Accordingly, now shown is rectangular area of interest 340 including objects of interest (i.e., building footprints) 304-312, visualizations 404-412 showing the results of the first inference using the pipeline “bld-@3.12.3”, and visualizations 454, 458 and 462 showing detection of buildings using execution of the pipeline “bld-@cust3”. The user interface 142 is capable of displaying any number of overlays showing multiple visualizations from multiple inference executions. Again, the new visualizations can be toggled on or off in the overlay panel 260 and their opacity can be modified as well. The opacity is below 100% in order to not hide the underlying imagery of the building footprints. Again, the new visualizations are offset because the inference has detected each building as being in a slightly different location. Each visualization may be offset by the same amount or may be different. It is also possible that each visualization will coincide with the original footprint if the inference is accurate. Each visualization will shown the detected location and shape of a building.

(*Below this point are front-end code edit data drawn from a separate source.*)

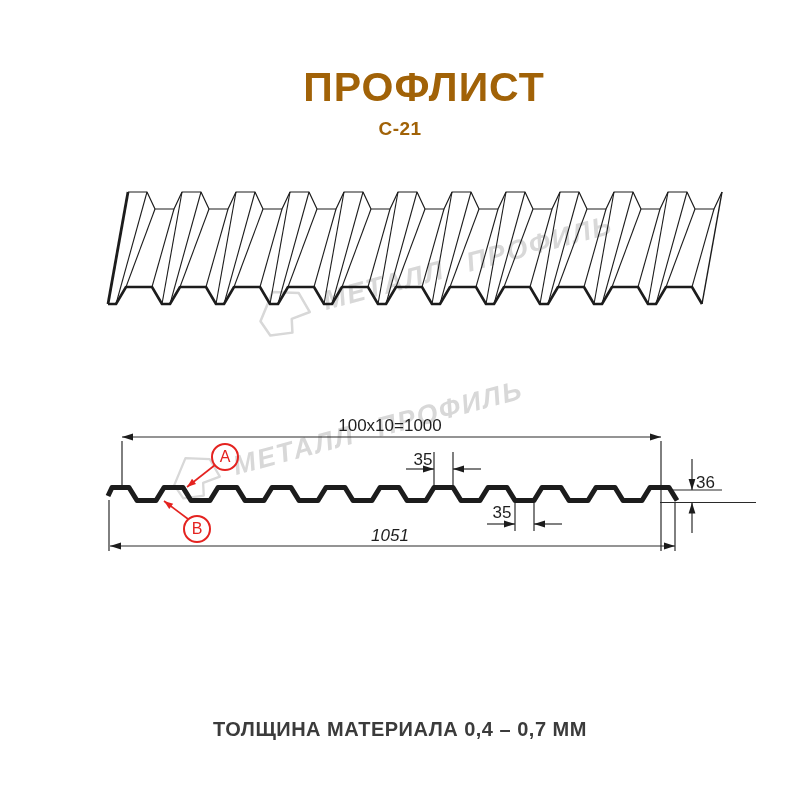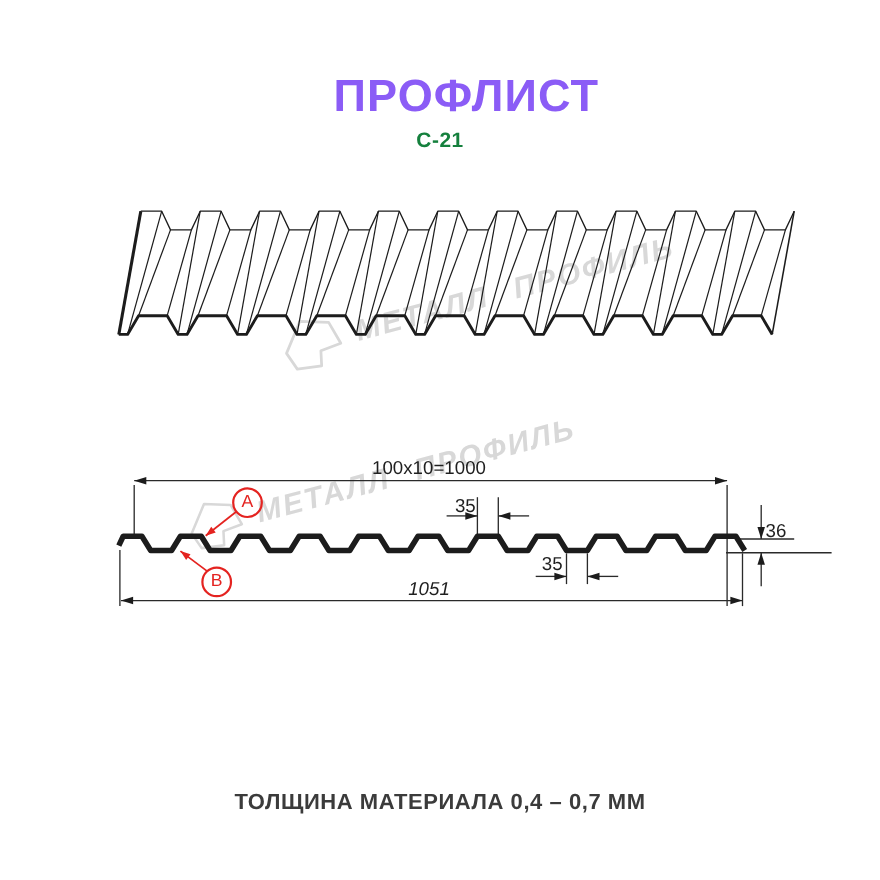--- a/index.html
+++ b/index.html
@@ -6,7 +6,7 @@
   .page{position:relative;width:800px;height:800px;background:#fff;overflow:hidden;
         font-family:"Liberation Sans",sans-serif;}
   .title{position:absolute;left:0;right:0;top:64px;text-align:center;
-         font-size:41px;font-weight:700;letter-spacing:1px;color:#8b5cf6;padding-left:48px;}
+         font-size:41px;font-weight:700;letter-spacing:1px;color:#a16207;padding-left:48px;}
   .subtitle{position:absolute;left:0;right:0;top:118px;text-align:center;
          font-size:19px;font-weight:700;letter-spacing:.5px;color:#15803d;}
   .footer{position:absolute;left:0;right:0;top:718px;text-align:center;

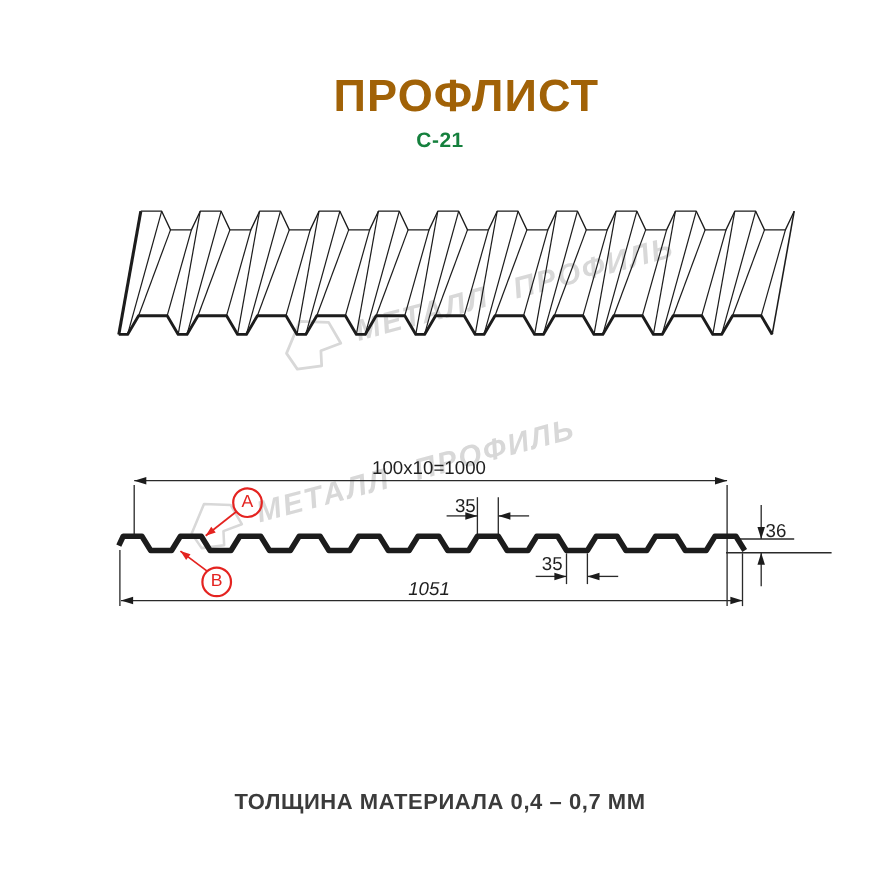--- a/index.html
+++ b/index.html
@@ -8,7 +8,7 @@
   .title{position:absolute;left:0;right:0;top:64px;text-align:center;
          font-size:41px;font-weight:700;letter-spacing:1px;color:#a16207;padding-left:48px;}
   .subtitle{position:absolute;left:0;right:0;top:118px;text-align:center;
-         font-size:19px;font-weight:700;letter-spacing:.5px;color:#15803d;}
+         font-size:19px;font-weight:700;letter-spacing:.5px;color:#a16207;}
   .footer{position:absolute;left:0;right:0;top:718px;text-align:center;
          font-size:20px;font-weight:700;letter-spacing:.5px;color:#3b3b3b;}
   .watermark{position:absolute;display:flex;align-items:center;gap:12px;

As before, overlays panel 260 lists the overlays that are shown in map viewer 210 within the area of interest 340. As shown, listed is overlay 238 (the scene), overlay 362 (from the first machine learning pipeline), and now overlay 432 (from the second custom machine learning pipeline). These overlays appear in a particular rendering order, and this rendering order can be adjusted by using “drag-and-drop” mouse interactions. Currently, the scene overlay 238 is located at the bottom of the list of all overlays and is therefore rendered behind everything else in the map viewer. Overlay 362 is rendered over overlay 238 and overlay 432 is rendered over overlay 362. Any changes made to the rendering order will be immediately reflected in the map viewer. As before, the visibility and opacity of each of these individual overlays can be adjusted by clicking upon the overlay name within this overlays panel.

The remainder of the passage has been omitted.